So imagine living on a large island with 99 of your closest friends. The island is large enough to sustain a comfortable life for each of you as well as room for population growth. During the course of farming, it is found that the food is contaminated with an unknown contagion. After some brief testing, it's found that, although harmful, the contagion is most likely going to cause the mortality of only one or two of the islands inhabitants, and they will most likely be the eldest or most ill among you.
Panicked, big authoritarian governments swing into action. They authorize a reputable airplane company (that most of them are invested in), to build a plane to evacuate you and your friends from the island. In the meantime, you're left to take the risk that the contagion could harm you while you wait. Some await the plane anxiously, others are comfortable with the relatively low risk of harm and go about enjoying their life as best they can. You and your friends continue to eat the food because you have no choice, all the while, your bodies are adapting to handle the contagion making it less harmful with the passage of time.
Finally, the day comes when the plane is ready. It took them less than a year to plan, develop, build, and deliver it to the island.
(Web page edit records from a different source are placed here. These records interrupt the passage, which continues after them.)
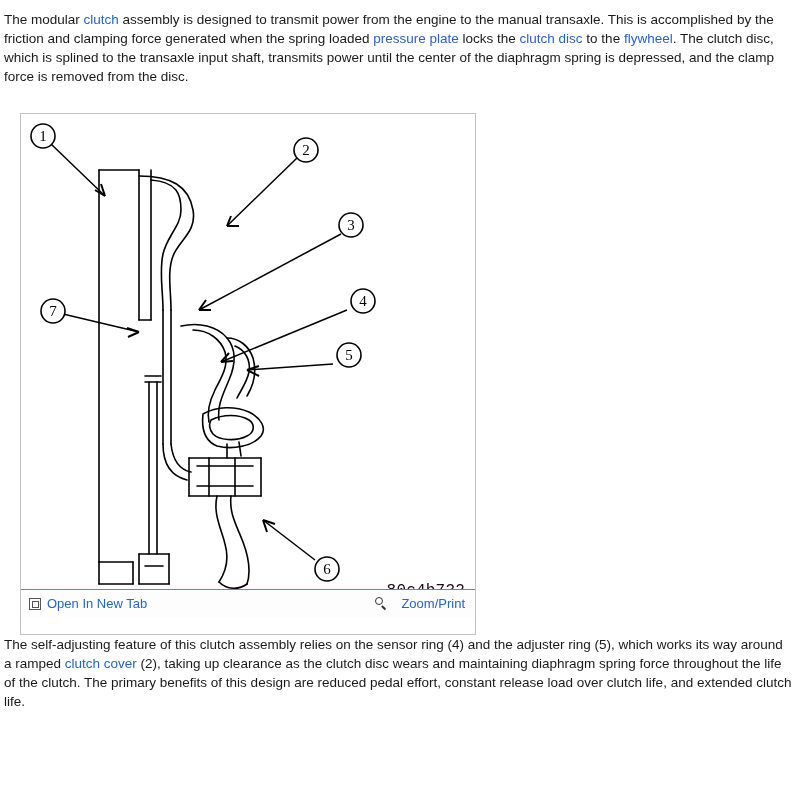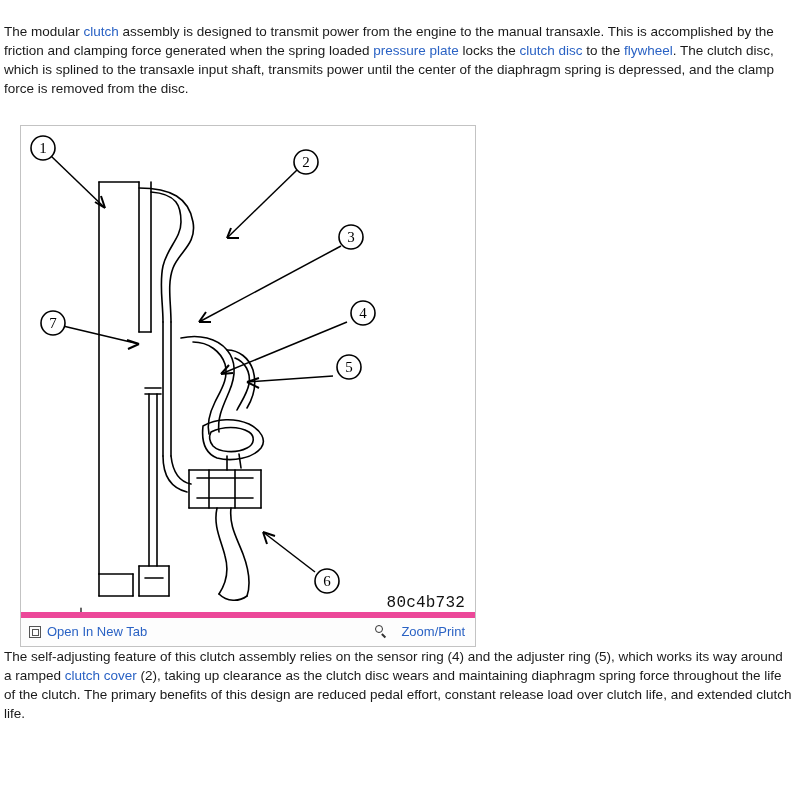--- a/index.html
+++ b/index.html
@@ -20,7 +20,7 @@
     width: 804px;
     height: 654px;
     box-sizing: border-box;
-    padding: 20px 12px 0 4px;
+    padding: 8px 12px 0 4px;
   }
   p.body-text {
     margin: 0;

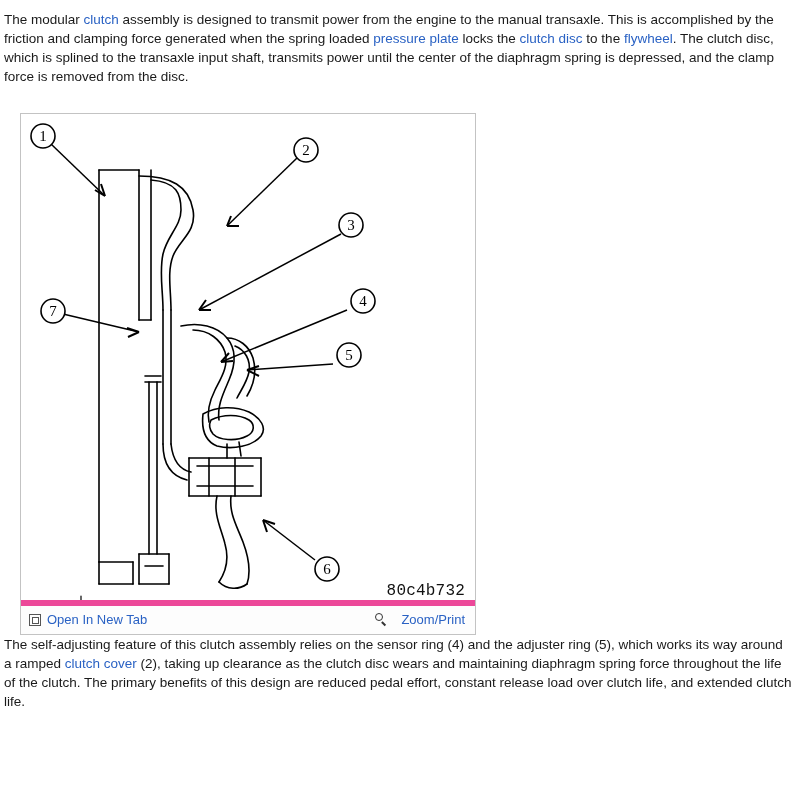--- a/index.html
+++ b/index.html
@@ -54,9 +54,9 @@
     position: absolute;
     left: 0;
     right: 0;
-    bottom: 0;
+    bottom: 16px;
     height: 28px;
-    border-top: 6px solid #ec4899;
+    border-top: 1px solid #ec4899;
     background: #fdfdfd;
     display: flex;
     align-items: center;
It usually takes 10 years or more to achieve such awesome accomplishments and some of your friends are eager to buy their ticket and take the flight. But such a quick build raises questions in the minds of others. The plane company assures you that they've used a proven design from other planes they've made to finish the one they've just delivered. In doing so, they felt comfortable skipping some of their normal processes like wind-tunnel testing and checking to make sure the software was updated properly on the navigation system.
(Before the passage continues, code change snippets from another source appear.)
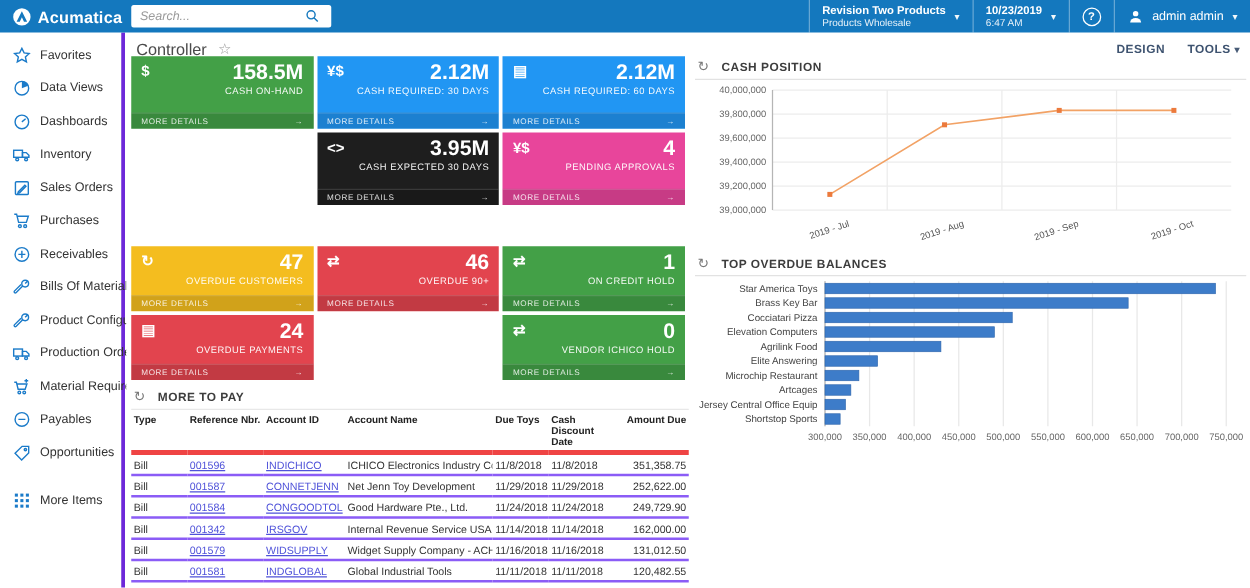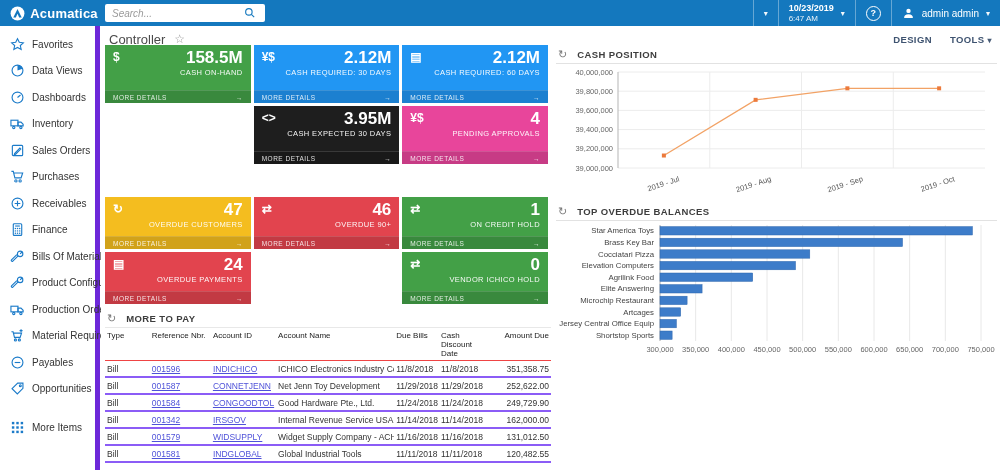--- a/index.html
+++ b/index.html
@@ -101,6 +101,10 @@
   </div>
   <div class="tb-right">
     <div class="tb-widget">
+      <div class="tb-2line">
+        <span class="l1">Revision Two Products</span>
+        <span class="l2">Products Wholesale</span>
+      </div>
       <span class="chev">▾</span>
     </div>
     <div class="tb-widget">

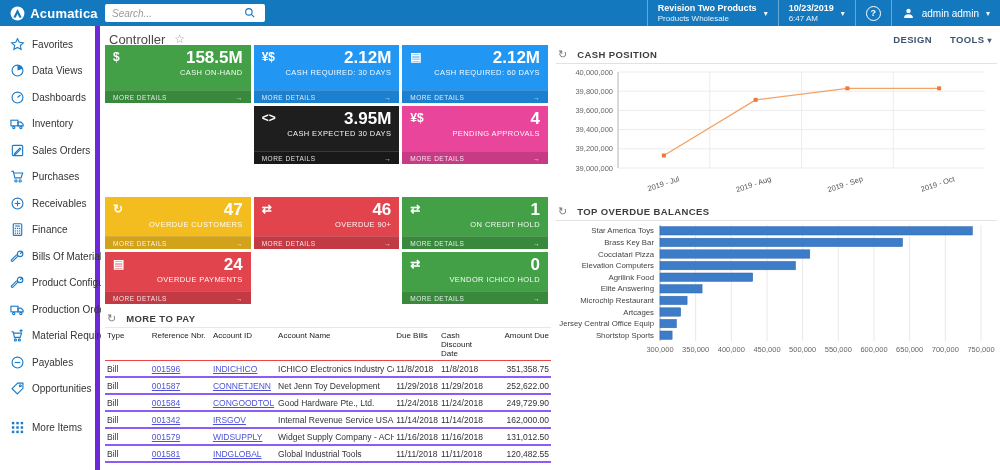--- a/index.html
+++ b/index.html
@@ -32,7 +32,7 @@
 
   
   .sidebar { position:absolute; top:26px; left:0; width:100px; height:444px;
-    background:#fff; border-right:5px solid #6d28d9; padding-top:5px; }
+    background:#fff; border-right:3px solid #6d28d9; padding-top:5px; }
   .side-item { display:flex; align-items:center; gap:7px; height:26.5px; padding-left:10px;
     font-size:10px; color:#333; cursor:pointer; white-space:nowrap; }
   .side-icon { width:15px; height:15px; flex:0 0 15px; color:#1B7BC9; }

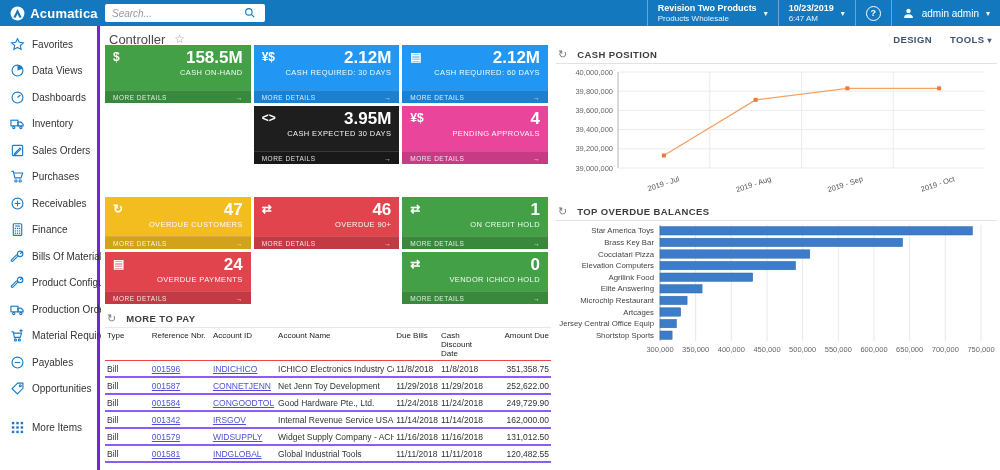--- a/index.html
+++ b/index.html
@@ -179,14 +179,6 @@
         <path d="M8 5v6M5 8h6"></path>
       </svg>
     <span>Receivables</span>
-  </div>
-  <div class="side-item">
-    <svg class="side-icon" viewBox="0 0 16 16" fill="none" stroke="currentColor" stroke-width="1.2">
-        <rect x="3.5" y="1.8" width="9" height="12.4" rx="1"></rect>
-        <path d="M5.5 4.3h5"></path>
-        <path d="M5.7 7h.1M8 7h.1M10.3 7h.1M5.7 9.5h.1M8 9.5h.1M10.3 9.5h.1M5.7 12h.1M8 12h.1M10.3 12h.1" stroke-width="1.5" stroke-linecap="round"></path>
-      </svg>
-    <span>Finance</span>
   </div>
   <div class="side-item">
     <svg class="side-icon" viewBox="0 0 16 16" fill="none" stroke="currentColor" stroke-width="1.2">

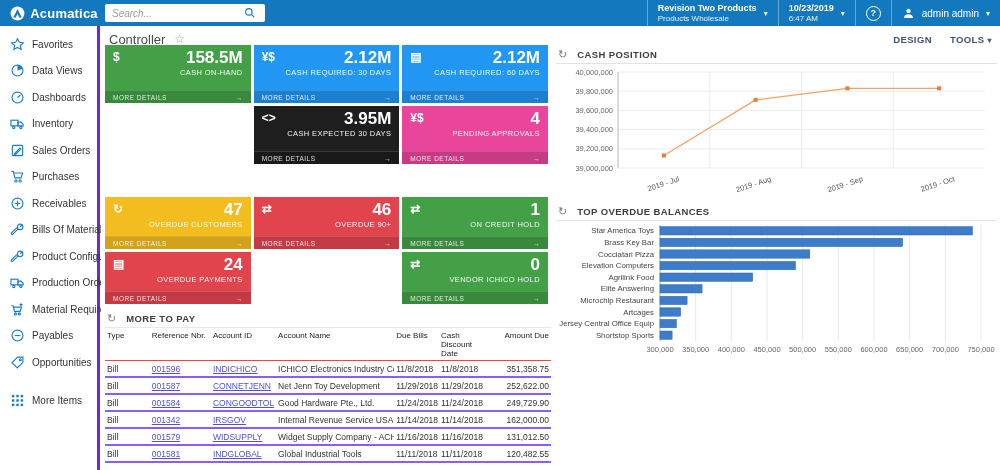--- a/index.html
+++ b/index.html
@@ -74,8 +74,8 @@
   .bills-panel { position:absolute; left:4px; top:286px; width:446px; }
   .bills-panel .panel-header { border-bottom:1px solid #e8e8e8; }
   .bills-table { width:100%; border-collapse:collapse; margin-top:1px; table-layout:fixed; }
-  .bills-table th { font-size:8px; color:#222; text-align:left; font-weight:normal;
-    padding:2px 2px; border-bottom:1px solid #ef4444; vertical-align:top; }
+  .bills-table th { font-size:8px; color:#222; text-align:left; font-weight:bold;
+    padding:2px 2px; border-bottom:4px solid #ef4444; vertical-align:top; }
   .bills-table td { font-size:8.5px; color:#333; padding:2.5px 2px;
     border-bottom:2px solid #8b5cf6; white-space:nowrap; overflow:hidden;margin-top:12px; }
   .bills-table .link { color:#4F52D9; text-decoration:underline; cursor:pointer; }

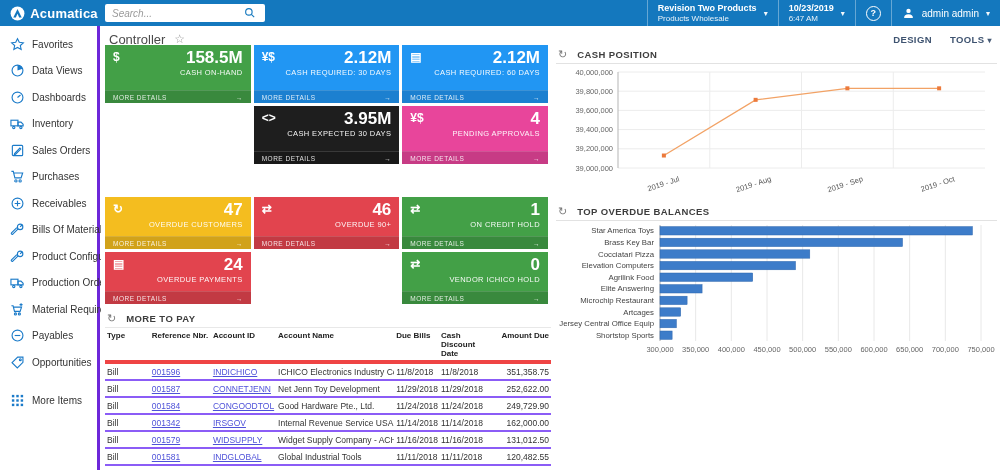--- a/index.html
+++ b/index.html
@@ -458,7 +458,7 @@
             <th>Reference Nbr.</th>
             <th>Account ID</th>
             <th>Account Name</th>
-            <th>Due Bills</th>
+            <th>Due Toys</th>
             <th>Cash Discount Date</th>
             <th class="num">Amount Due</th>
           </tr>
While you're pondering the implications of this knowledge and considering the cost vs. benefit of getting on the plane, in order to avoid being the one person that the food might cause permanent harm too, the people in the plane start trying to convince you that it's you're best option. Then some of them try to shame you into getting on by questioning your motives, intelligence, or flat out calling you evil for wanting to harm the people that are already on the plane and presumably headed to safety.
Then, the big authoritarian government, which has been repeating they're own limited understanding of how the plane works and how safe it is through a megaphone, rolls down the passenger windows that the plane has and aims guns loaded with mandate bullets at you and your kids. Some of them aren't even on the plane. These special bullets have the ability to limit your ability to farm and provide food for your family, or limit your access to education, employment, or travel. They tell you to get on or face the consequences, you and your kids. Never mind that the plane wasn't made with child appropriate accommodations, just get on.
While this discourse was taking place, it was discovered that the plane had a design flaw in which its fuel tanks only had enough fuel to fly you to the otherside of the island where you still have to eat the same food. But convinced by their own speeches or virtue signaling, the passengers, the plane company, and big government remain convinced that getting on this unproven plane and getting to the other side of the island with the same food is safer than eating the food on this side of the island. Yet it's still unclear if they believe it themselves or if a handful of them are just colluding to line their own pockets.
The question is... do you get on or not? Why or why not?